Si tratta di tornare a considerare gli individui in quanto tali, singolarità
irriducibili ad appartenenze vincolanti, non leggibili secondo gli stereotipi
che caratterizzano il gruppo. Si tratta, come singoli, di rifiutare modalità
di vestirsi, di rapportarsi agli altri, di discorrere, di pensare stereotipate.
Si tratta di liberare noi stessi dalle attese sociali degli altri e gli
altri dalle nostre aspettative. Si tratta di sabotare, nel vissuto, lo
stereotipo di quello che dovremo essere.
Andare contro l’identità non deve necessariamente – e forse
non può – sfociare in un rifiuto completo di categorie sociali.

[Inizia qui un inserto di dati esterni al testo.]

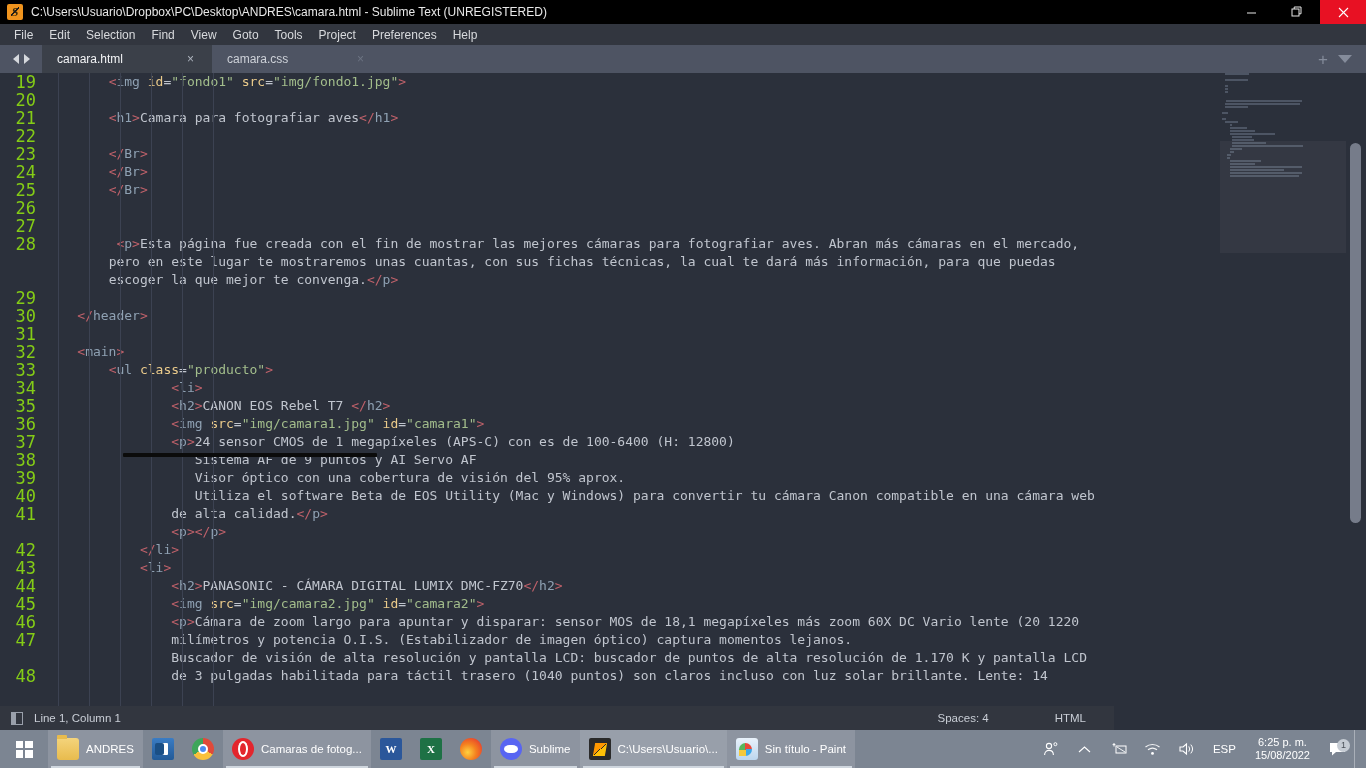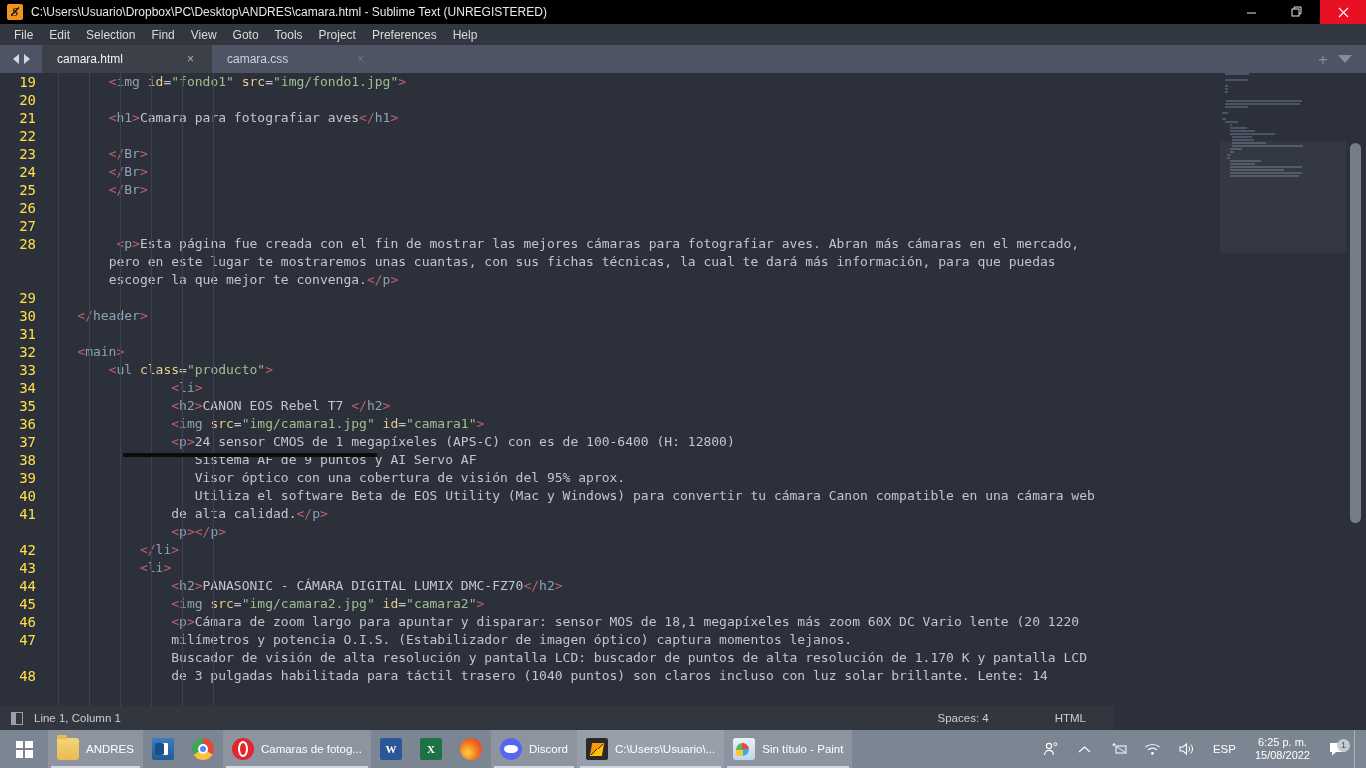--- a/index.html
+++ b/index.html
@@ -94,7 +94,7 @@
     background:#2b303b; text-align:right;
   }
   .lnum {
-    height:18px; line-height:18px; color:#fde047; font-size:14px;
+    height:18px; line-height:18px; color:#84cc16; font-size:17px;
     font-family:"DejaVu Sans Mono", monospace; padding-right:10px;
   }
   #code {

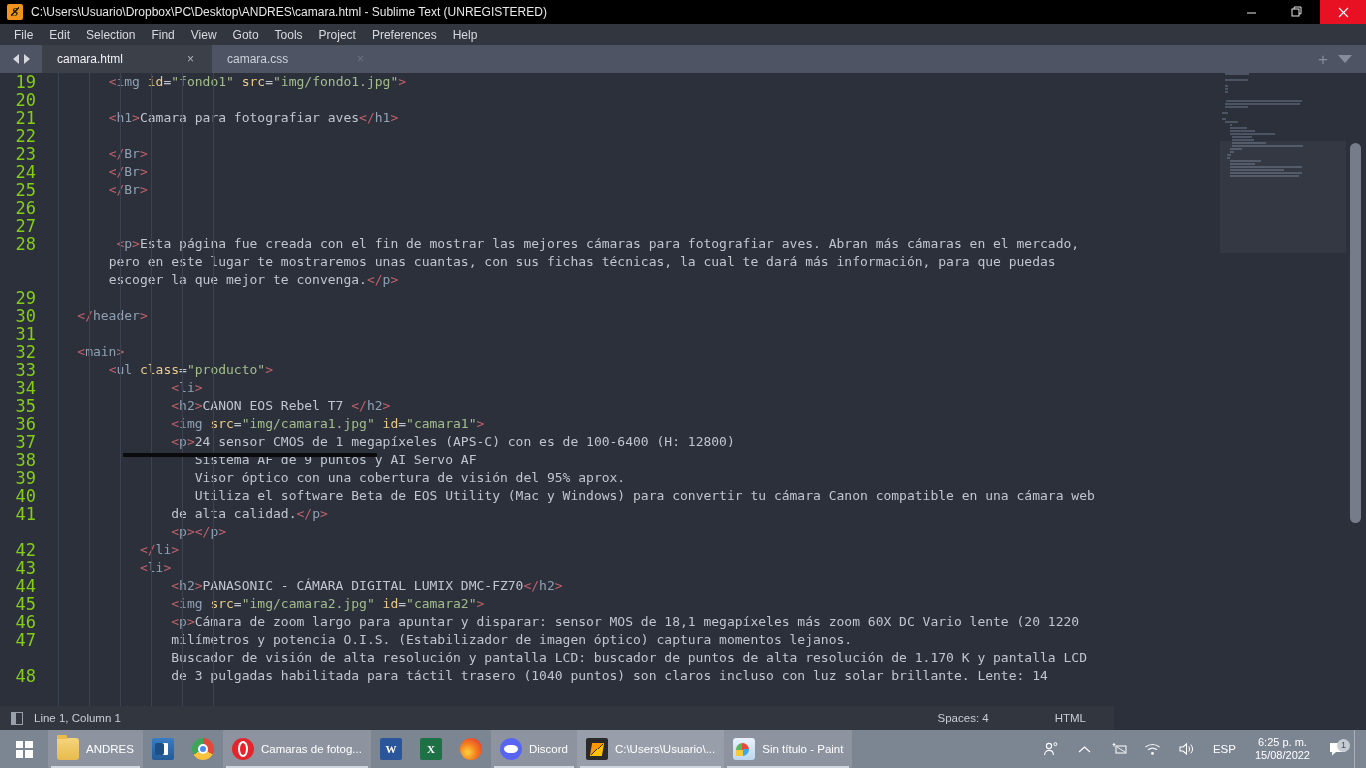--- a/index.html
+++ b/index.html
@@ -549,7 +549,7 @@
             <i style="right:0;top:0"></i>
           </span>
         </span>
-        <span class="tb-lbl">Discord</span>
+        <span class="tb-lbl">Sublime</span>
         <span class="tb-underline"></span>
       </div>
       <div class="tb-item active-win">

Forse non si può immaginare un mondo dove si possa far a meno delle
classificazioni delle persone secondo criteri di appartenenza. Quello che
è possibile è rendersi conto che tutte le identità
sono costruite, mutevoli e ibridate. Essere coscienti dell’arbitrarietà
delle nostre classificazioni permette di apprezzare i singoli nelle loro
differenze, di cogliere la persona oltre le etichette che la società
gli assegna. La lettura delle appartenenze altrui diventa così debole
– non necessariamente un singolo rispecchia i tratti del gruppo in cui
lo abbiamo classificato – e fluttuante – la sua identità e quella
del suo gruppo sono soggette a continui cambiamenti. La lettura delle appartenenze
nostre permette di acquisire coscienza di dinamiche di potere che subiamo
inconsciamente e che dettano il nostro agire. Si può imparare a
sovvertire le aspettative degli altri rispetto ai comportamenti che si
attendono da noi.
I circuiti di appartenenza non si dovrebbero fondare su meccanismi
simbolici che richiedono un’obbedienza ma sulla condivisione cosciente
di valori, ideali e vissuti. Praticare la disobbedienza a questi vincoli
sociali – importanti quanto inconsci –, leggere gli altri e vivere se stessi
al di fuori di schemi prefissati diventa una pratica libertaria. Una pratica
che non può mirare ad una esclusività di una categoria di
«libertari», che non può fondarsi sulla contrapposizione
rispetto ad altre posizioni ma che trova il suo senso in una condivisione
ideale e in una pratica coerente priva di connotazioni precise.
Liberarsi da un potere prodotto socialmente ma che ci pervade un po’
tutti, liberare gli altri da un potere che riproduciamo un po’ tutti.